Set down each entry as it stands. Skip the pictures.
===== Given records
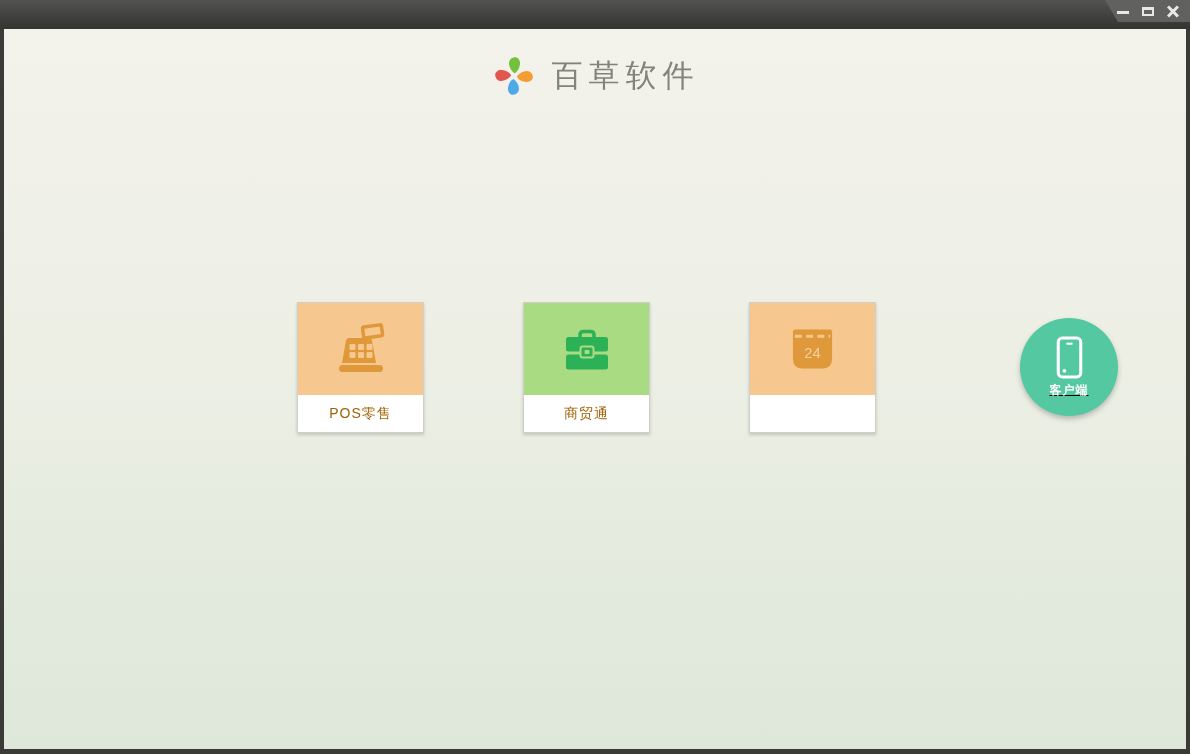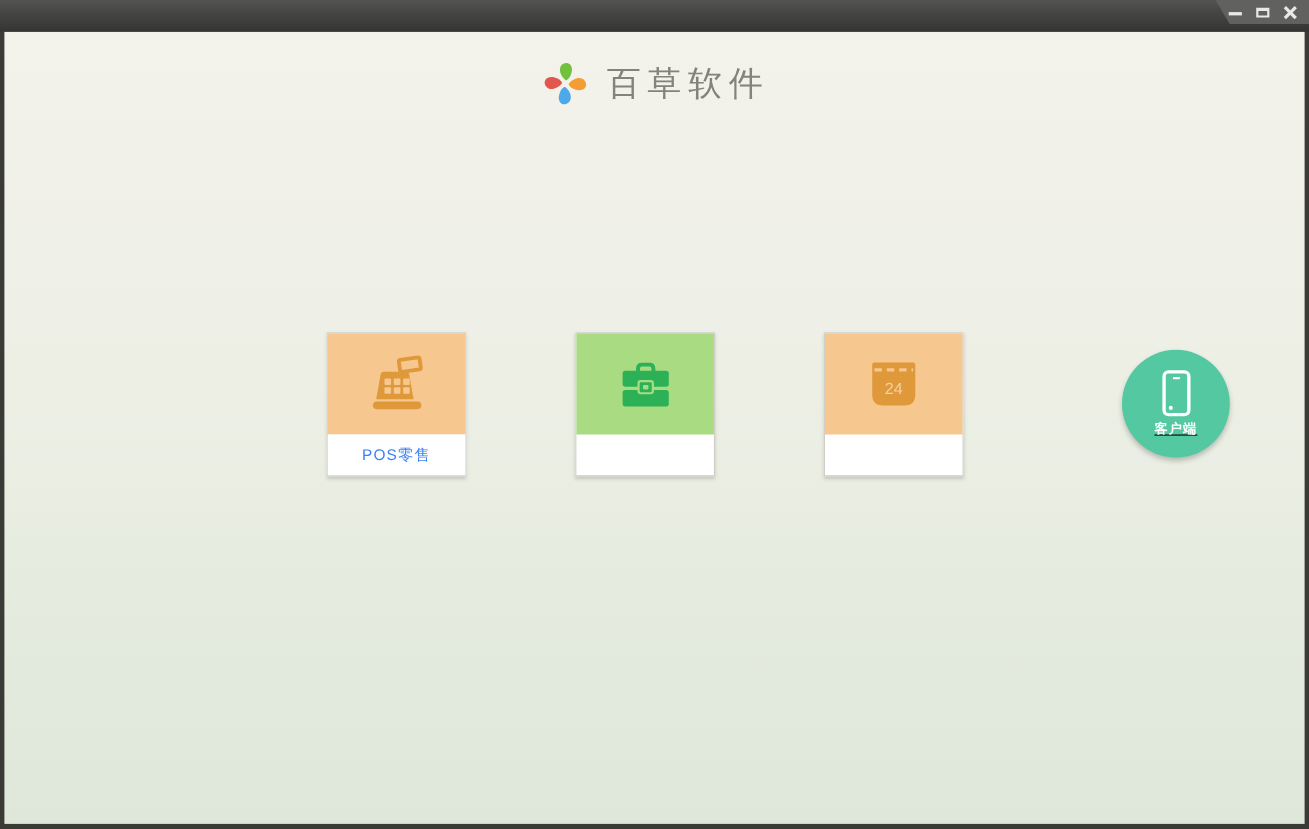"POS零售" .card-label { color: #3b82f6 -> #a16207 }
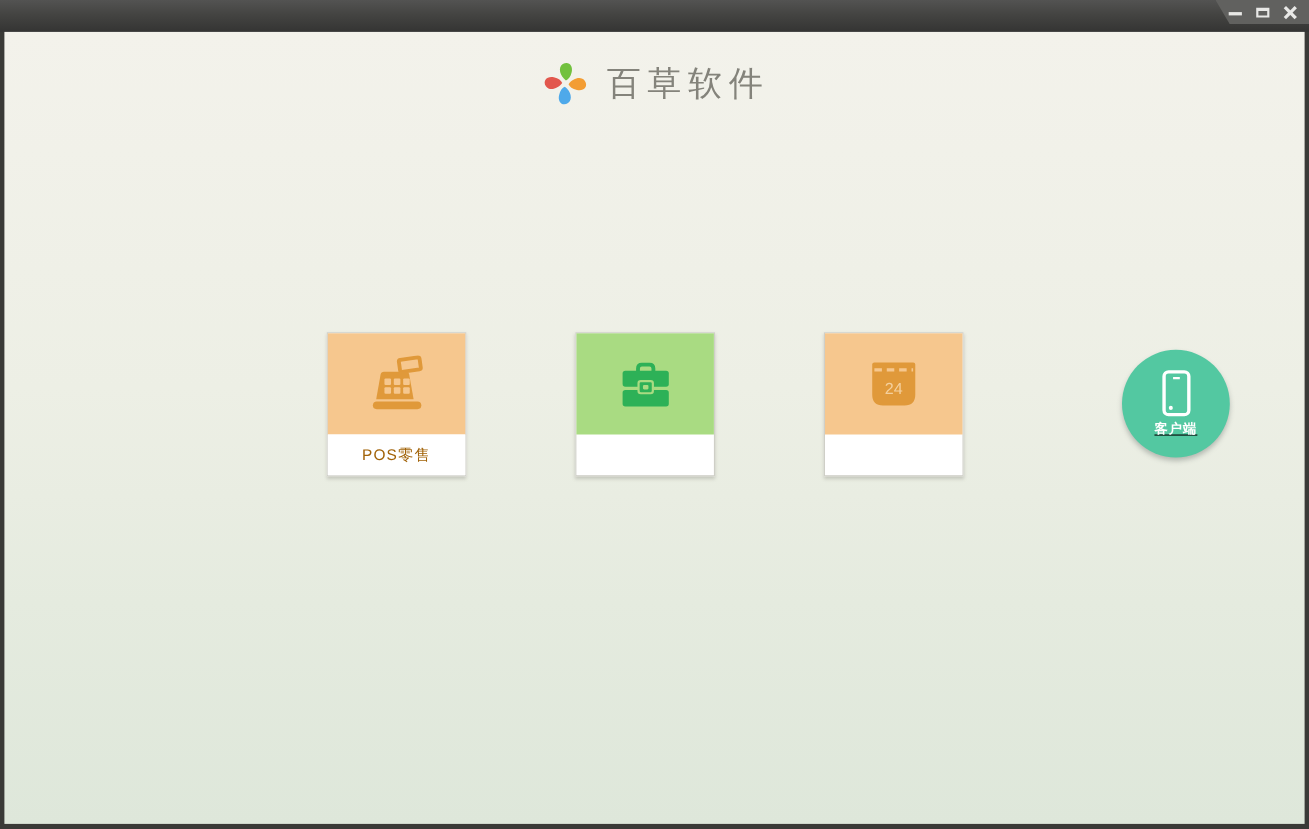"商贸通" div.card-label { html: none -> <div>商贸通</div> }
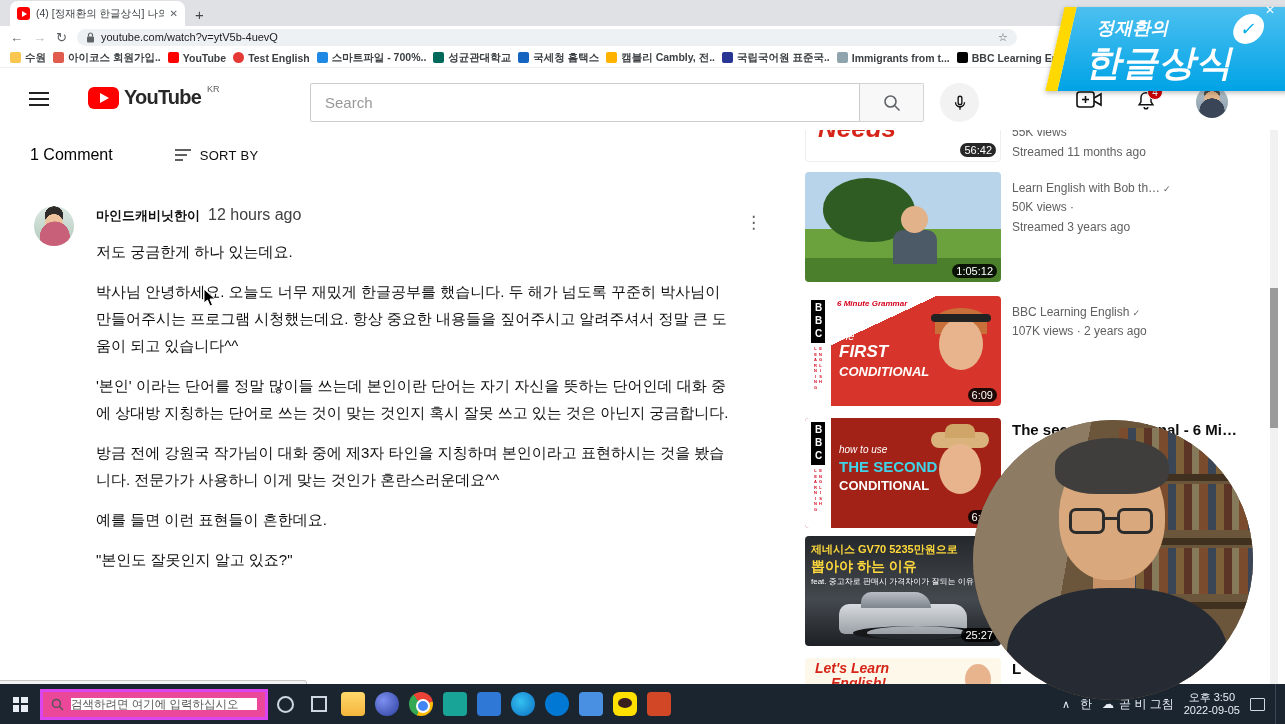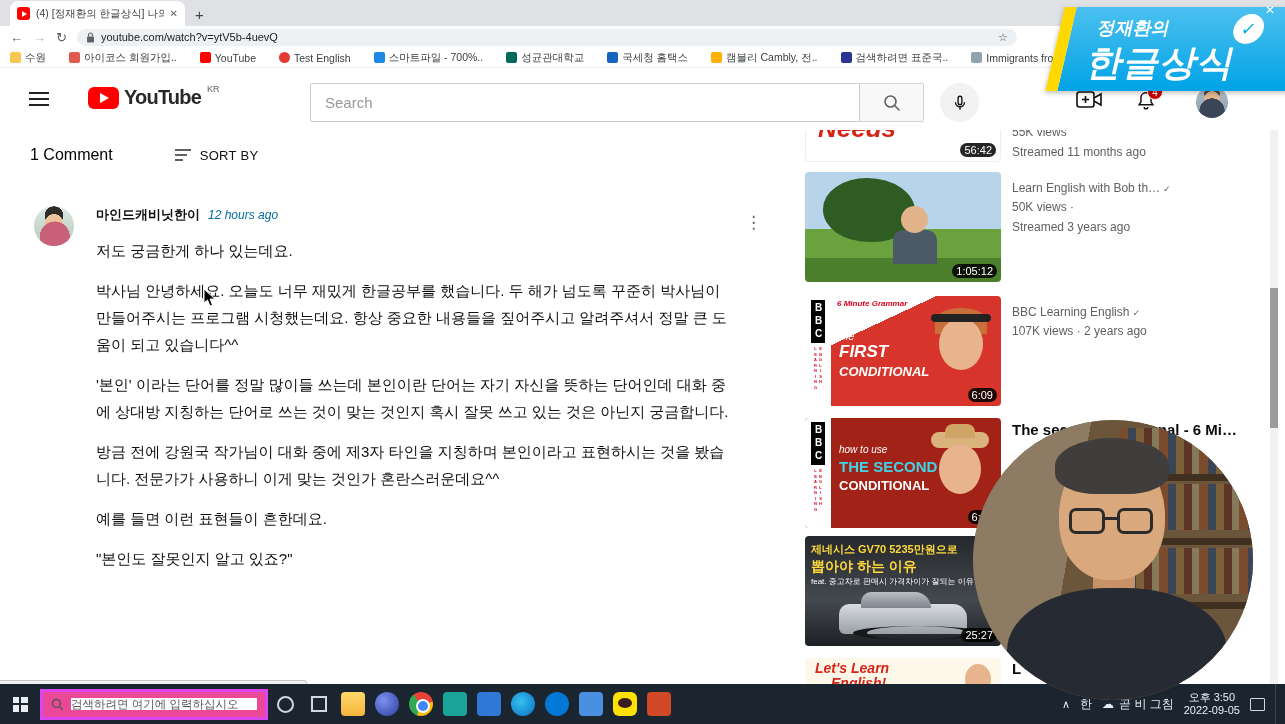"수원" .bmbar { font-weight: none -> bold; gap: 23px -> 7px }
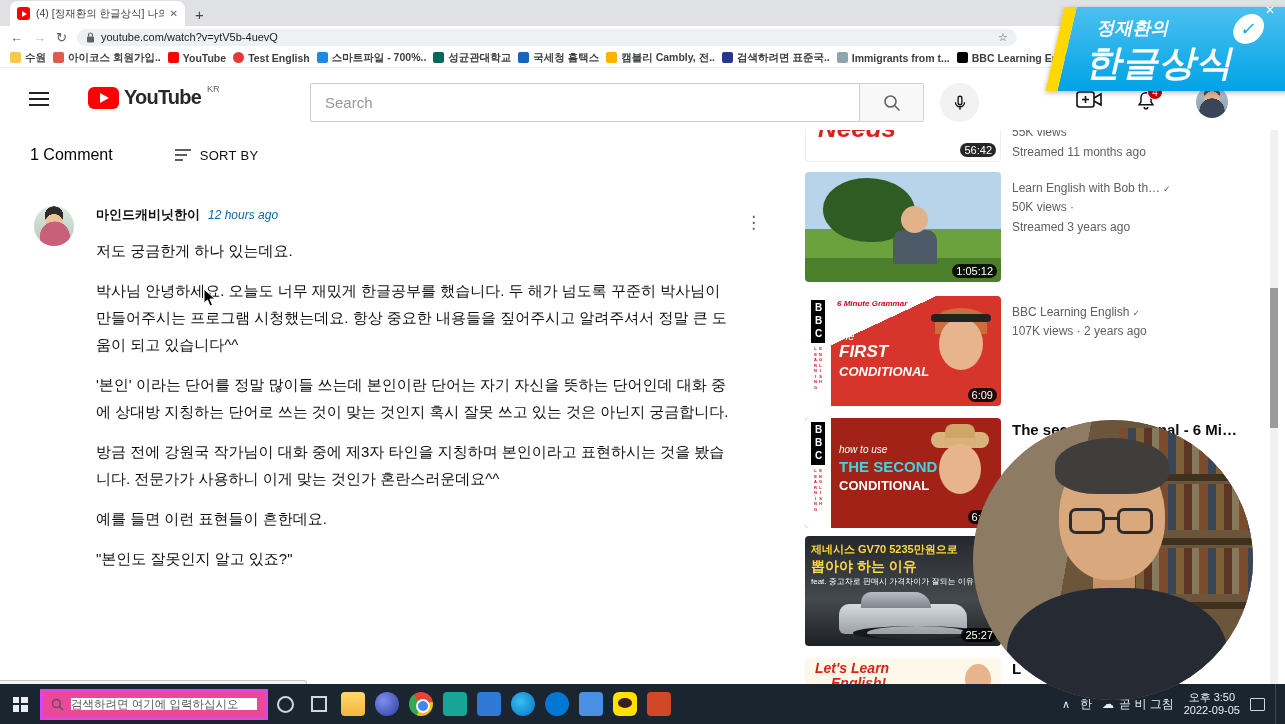"검색하려면 표준국.." span.bml { text: 검색하려면 -> 국립국어원 }
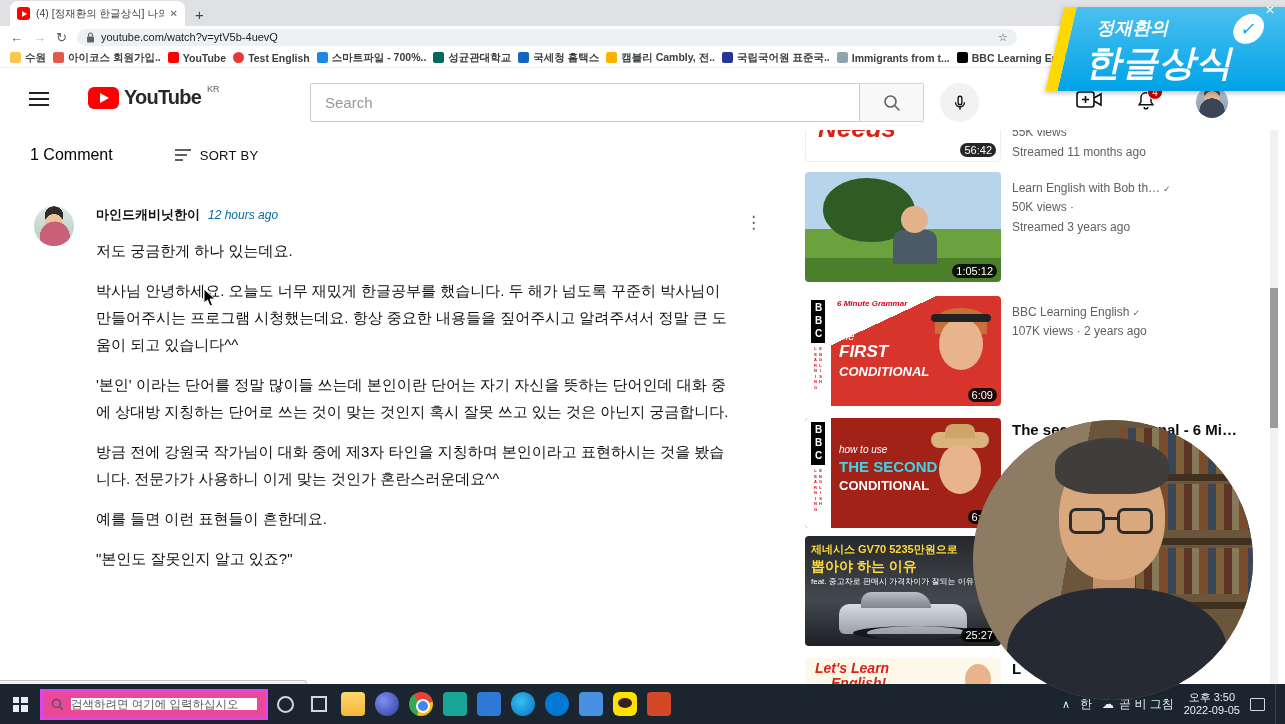"12 hours ago" .ctime { color: #0369a1 -> #404040; font-size: 12px -> 16px; font-style: italic -> none }
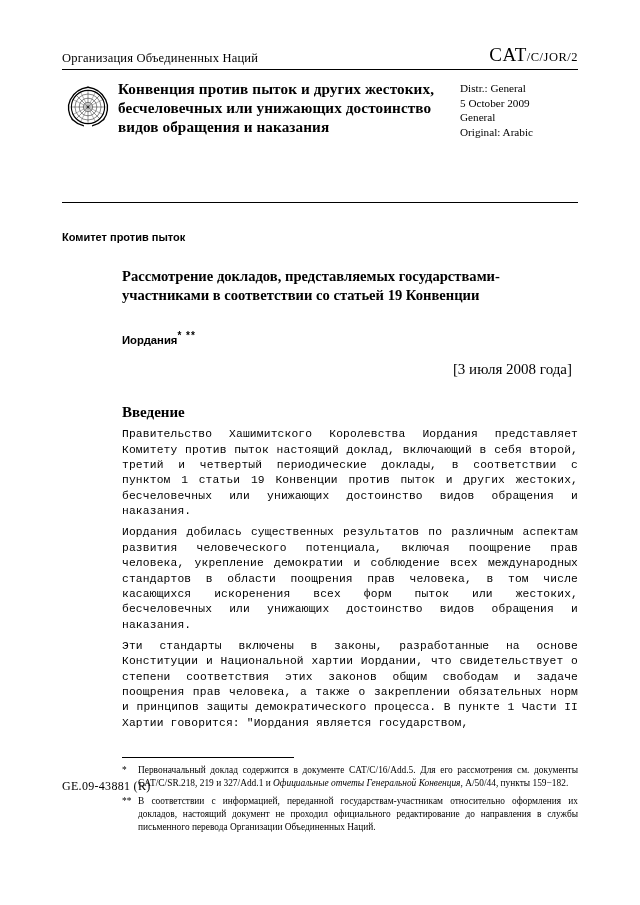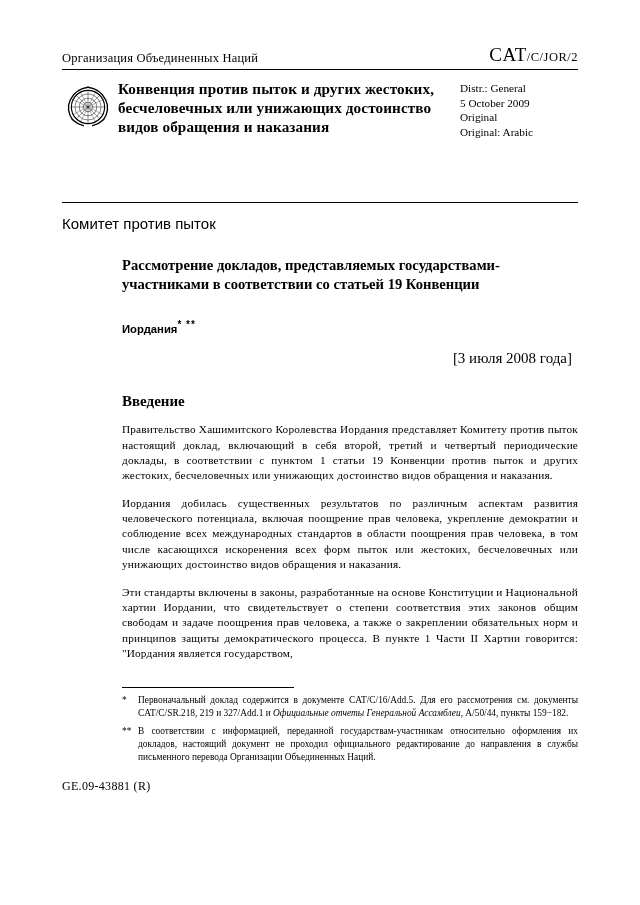"Original" div { text: Original -> General }
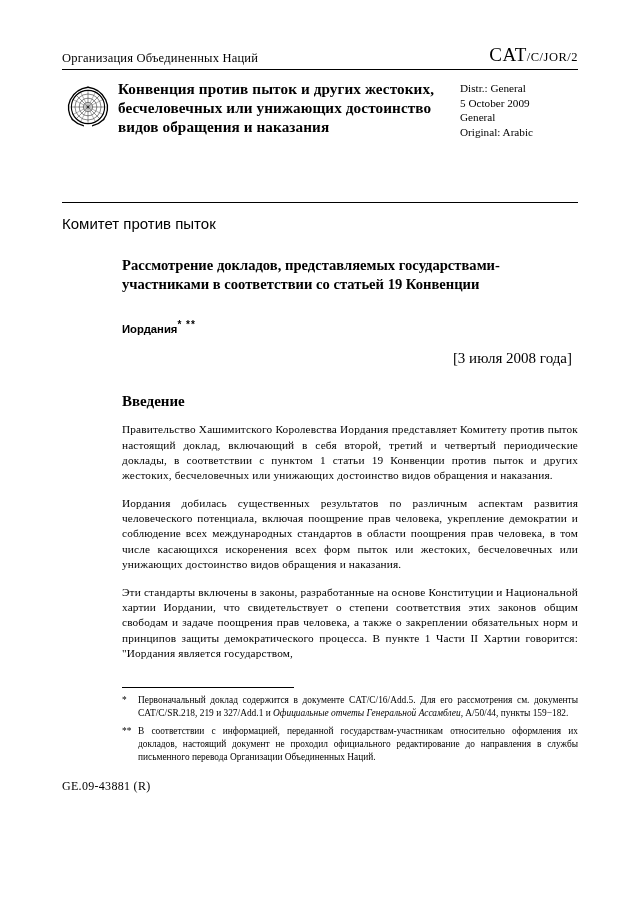"Комитет против пыток" .committee { font-size: 15px -> 11px; font-weight: normal -> bold; margin-top: 12px -> 28px }
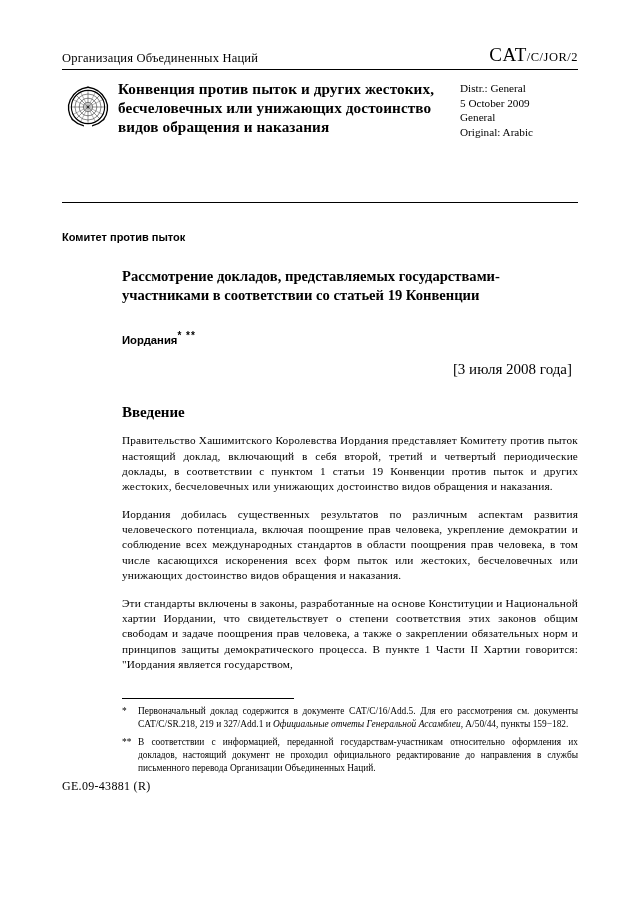"Правительство Хашимитского Королевства" .para { font-family: Liberation Serif, serif -> Liberation Mono, monospace; margin-top: 12px -> 6px }
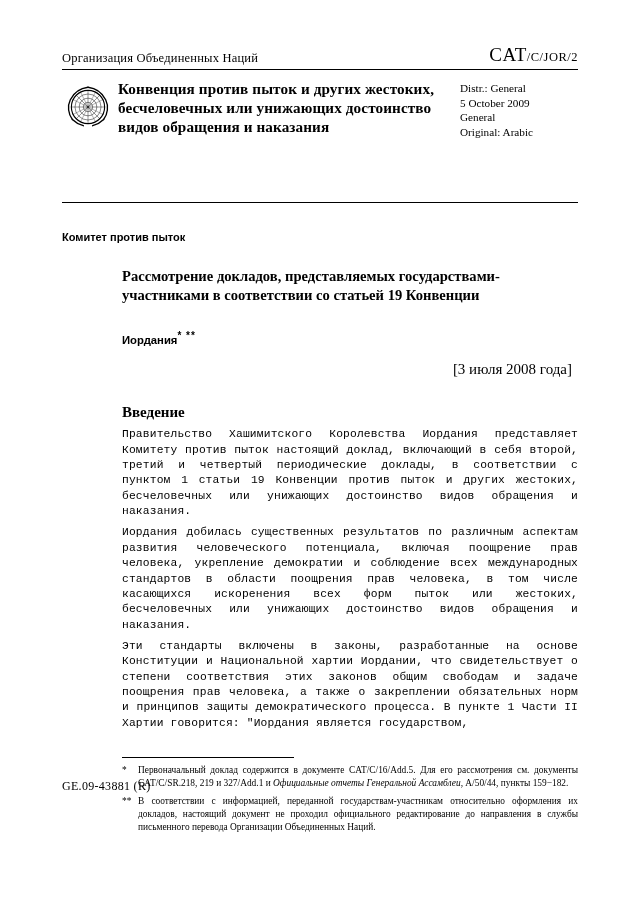"Официальные отчеты Генеральной Ассамблеи" i { text: Ассамблеи -> Конвенция }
==========
*Reply*
"POS零售" .card-label { color: #3b82f6 -> #a16207 }
"商贸通" div.card-label { html: none -> <div>商贸通</div> }
"수원" .bmbar { font-weight: none -> bold; gap: 23px -> 7px }
"검색하려면 표준국.." span.bml { text: 검색하려면 -> 국립국어원 }
"12 hours ago" .ctime { color: #0369a1 -> #404040; font-size: 12px -> 16px; font-style: italic -> none }
"Original" div { text: Original -> General }
"Комитет против пыток" .committee { font-size: 15px -> 11px; font-weight: normal -> bold; margin-top: 12px -> 28px }
"Правительство Хашимитского Королевства" .para { font-family: Liberation Serif, serif -> Liberation Mono, monospace; margin-top: 12px -> 6px }
"Официальные отчеты Генеральной Ассамблеи" i { text: Ассамблеи -> Конвенция }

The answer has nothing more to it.